For the material below, set down exactly the lines between the one containing "and BiLink extensions." and the last line, both included, leaving every picture out.

____ Supplied information

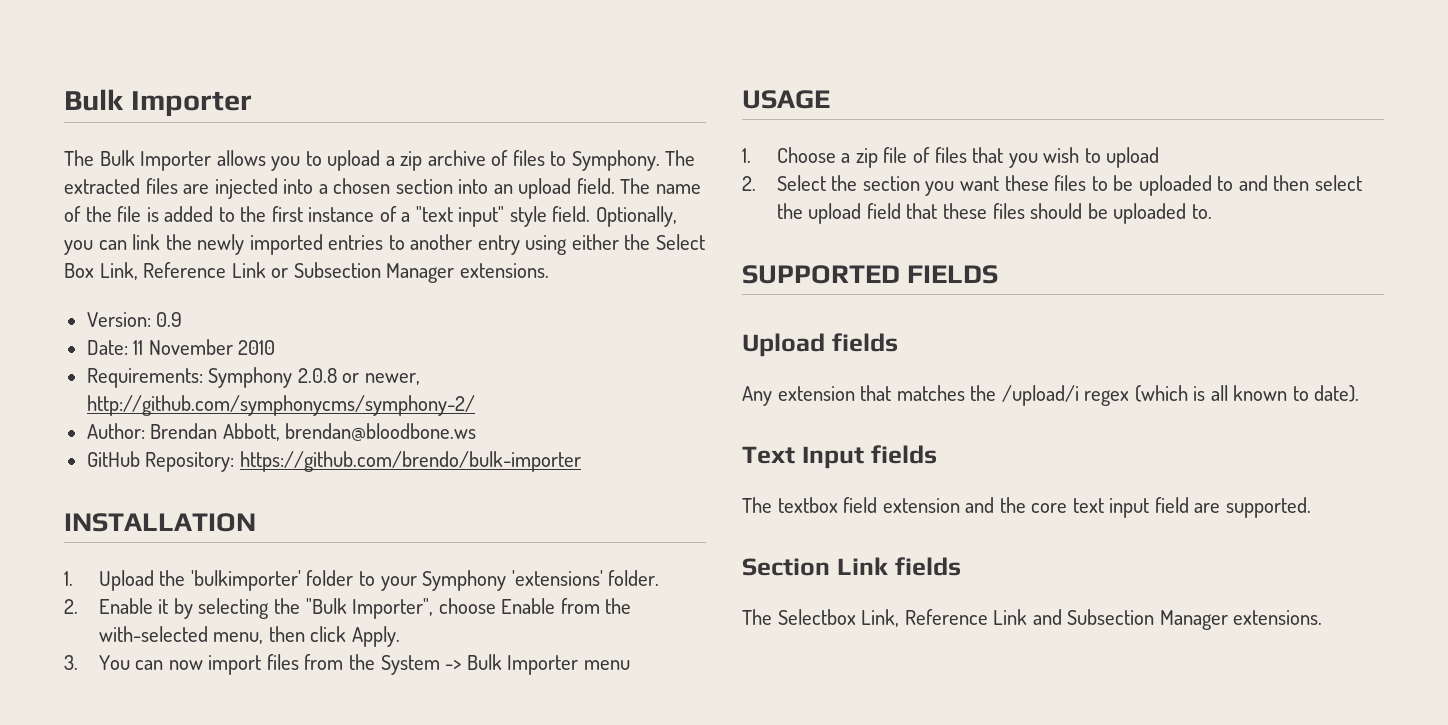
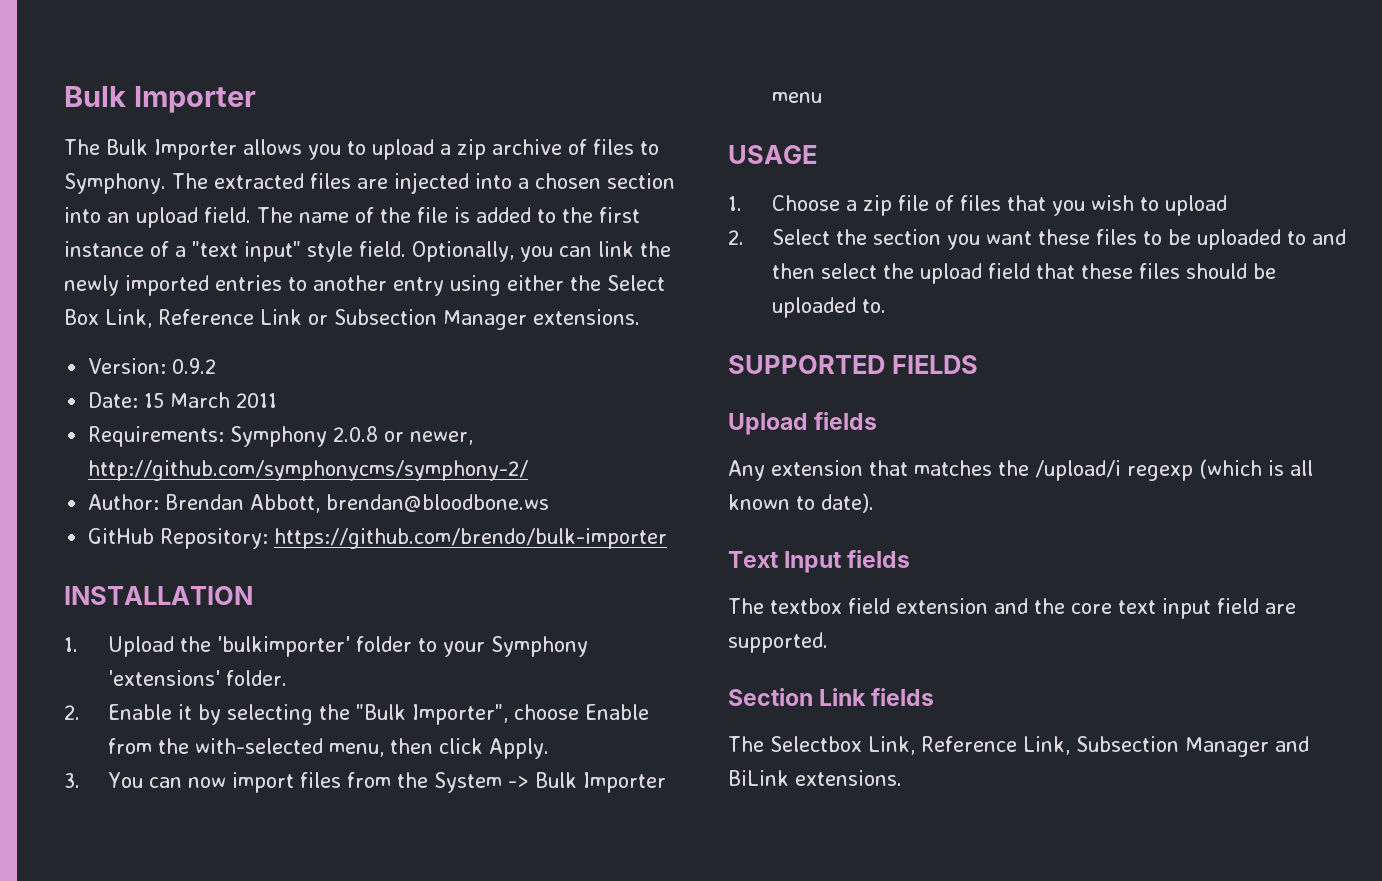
- Version: 0.9
+ Version: 0.9.2
- Date: 11 November 2010
+ Date: 15 March 2011
- Any extension that matches the /upload/i regex (which is all known to date).
+ Any extension that matches the /upload/i regexp (which is all known to date).
- The Selectbox Link, Reference Link and Subsection Manager extensions.
+ The Selectbox Link, Reference Link, Subsection Manager and BiLink extensions.

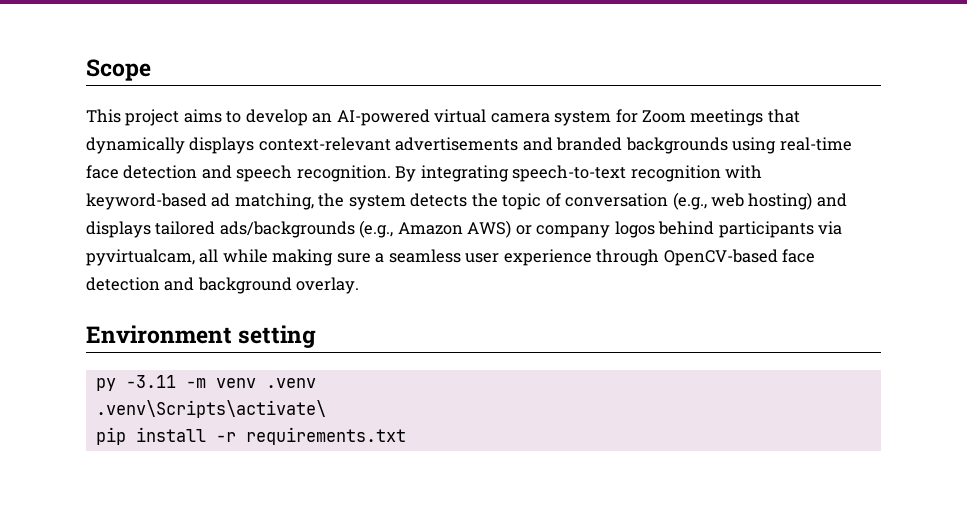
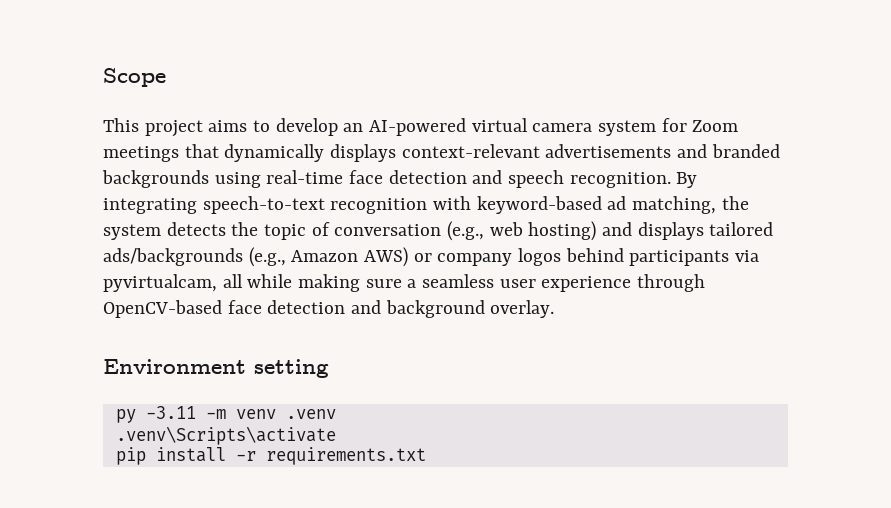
- .venv\Scripts\activate\
+ .venv\Scripts\activate

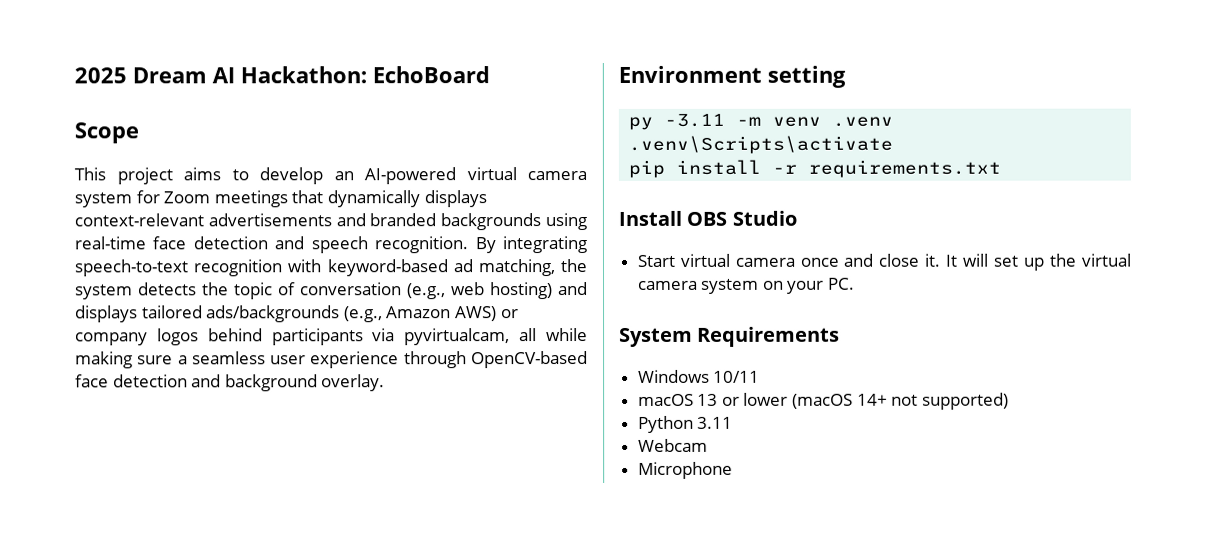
+ 2025 Dream AI Hackathon: EchoBoard
+ Install OBS Studio
+ Start virtual camera once and close it. It will set up the virtual camera system on your PC.
+ System Requirements
+ Windows 10/11
+ macOS 13 or lower (macOS 14+ not supported)
+ Python 3.11
+ Webcam
+ Microphone

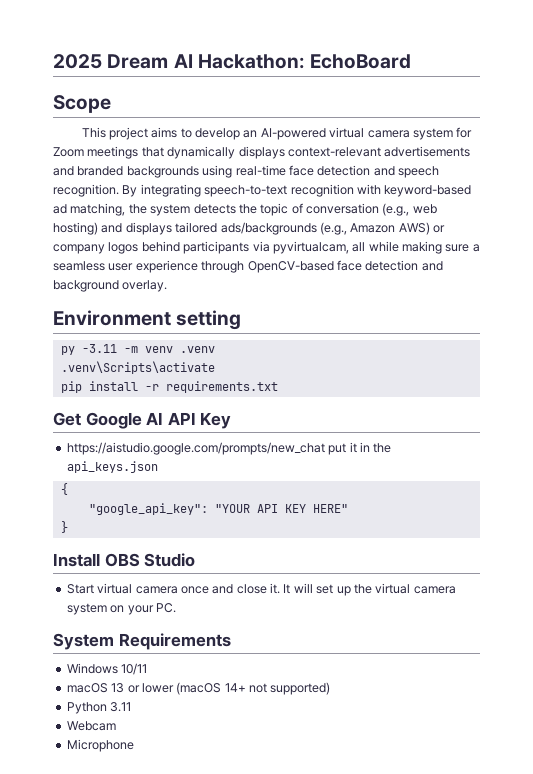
+ Get Google AI API Key
+ https://aistudio.google.com/prompts/new_chat put it in the api_keys.json
+ {
+ "google_api_key": "YOUR API KEY HERE"
+ }

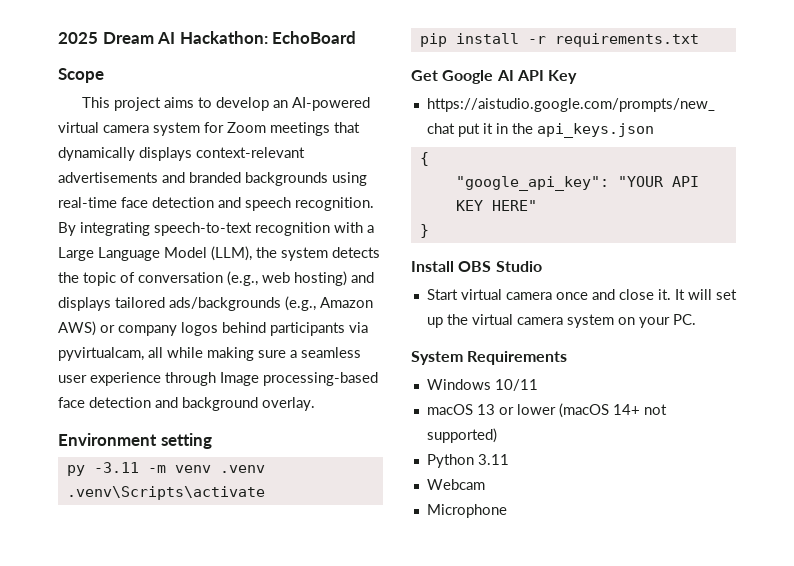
- By integrating speech-to-text recognition with keyword-based ad matching, the system detects the topic of conversation (e.g., web hosting) and displays tailored ads/backgrounds (e.g., Amazon AWS) or company logos behind participants via pyvirtualcam, all while making sure a seamless user experience through OpenCV-based face detection and background overlay.
+ By integrating speech-to-text recognition with a Large Language Model (LLM), the system detects the topic of conversation (e.g., web hosting) and displays tailored ads/backgrounds (e.g., Amazon AWS) or company logos behind participants via pyvirtualcam, all while making sure a seamless user experience through Image processing-based face detection and background overlay.

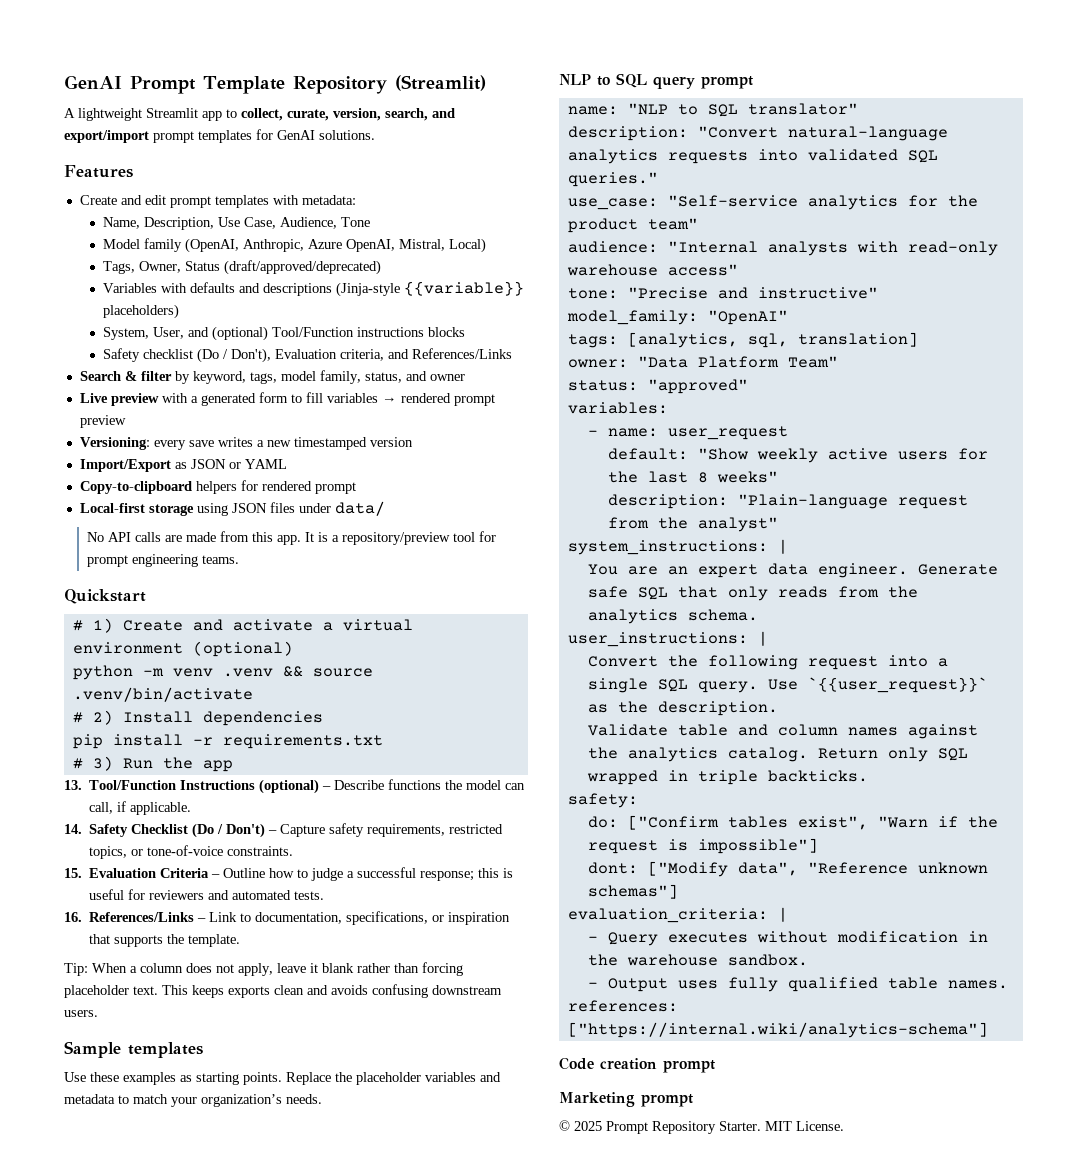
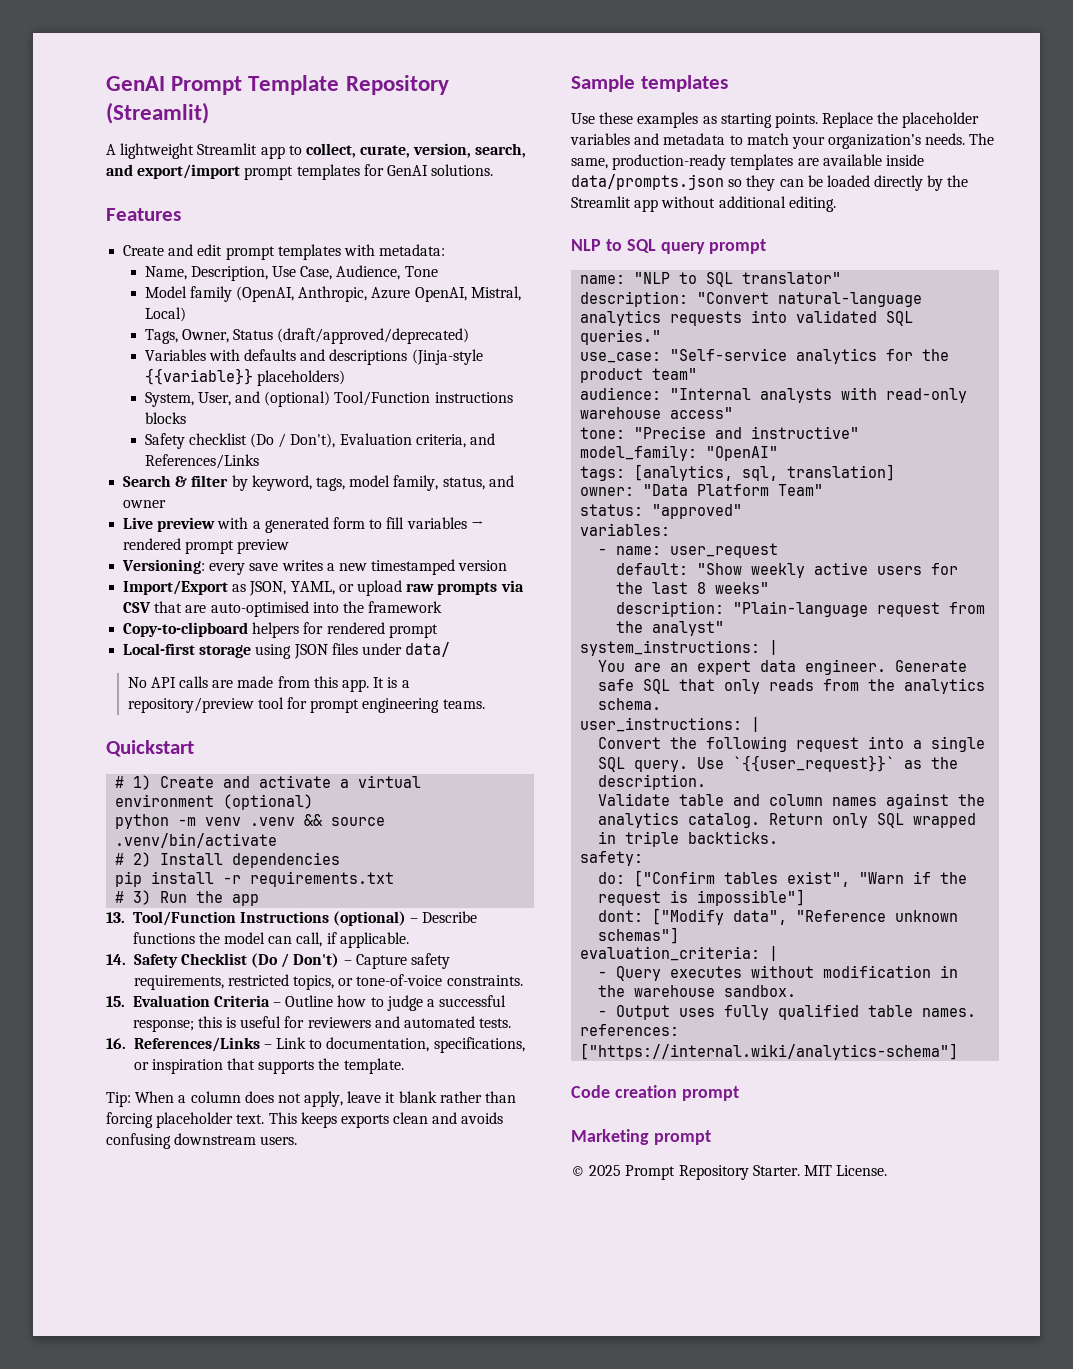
- Import/Export as JSON or YAML
+ Import/Export as JSON, YAML, or upload raw prompts via CSV that are auto-optimised into the framework
+ The same, production-ready templates are available inside data/prompts.json so they can be loaded directly by the Streamlit app without additional editing.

________

Exercise response
+ The Selectbox Link, Reference Link, Subsection Manager and BiLink extensions.

- .venv\Scripts\activate\
+ .venv\Scripts\activate

+ 2025 Dream AI Hackathon: EchoBoard
+ Install OBS Studio
+ Start virtual camera once and close it. It will set up the virtual camera system on your PC.
+ System Requirements
+ Windows 10/11
+ macOS 13 or lower (macOS 14+ not supported)
+ Python 3.11
+ Webcam
+ Microphone

+ Get Google AI API Key
+ https://aistudio.google.com/prompts/new_chat put it in the api_keys.json
+ {
+ "google_api_key": "YOUR API KEY HERE"
+ }

- By integrating speech-to-text recognition with keyword-based ad matching, the system detects the topic of conversation (e.g., web hosting) and displays tailored ads/backgrounds (e.g., Amazon AWS) or company logos behind participants via pyvirtualcam, all while making sure a seamless user experience through OpenCV-based face detection and background overlay.
+ By integrating speech-to-text recognition with a Large Language Model (LLM), the system detects the topic of conversation (e.g., web hosting) and displays tailored ads/backgrounds (e.g., Amazon AWS) or company logos behind participants via pyvirtualcam, all while making sure a seamless user experience through Image processing-based face detection and background overlay.

- Import/Export as JSON or YAML
+ Import/Export as JSON, YAML, or upload raw prompts via CSV that are auto-optimised into the framework
+ The same, production-ready templates are available inside data/prompts.json so they can be loaded directly by the Streamlit app without additional editing.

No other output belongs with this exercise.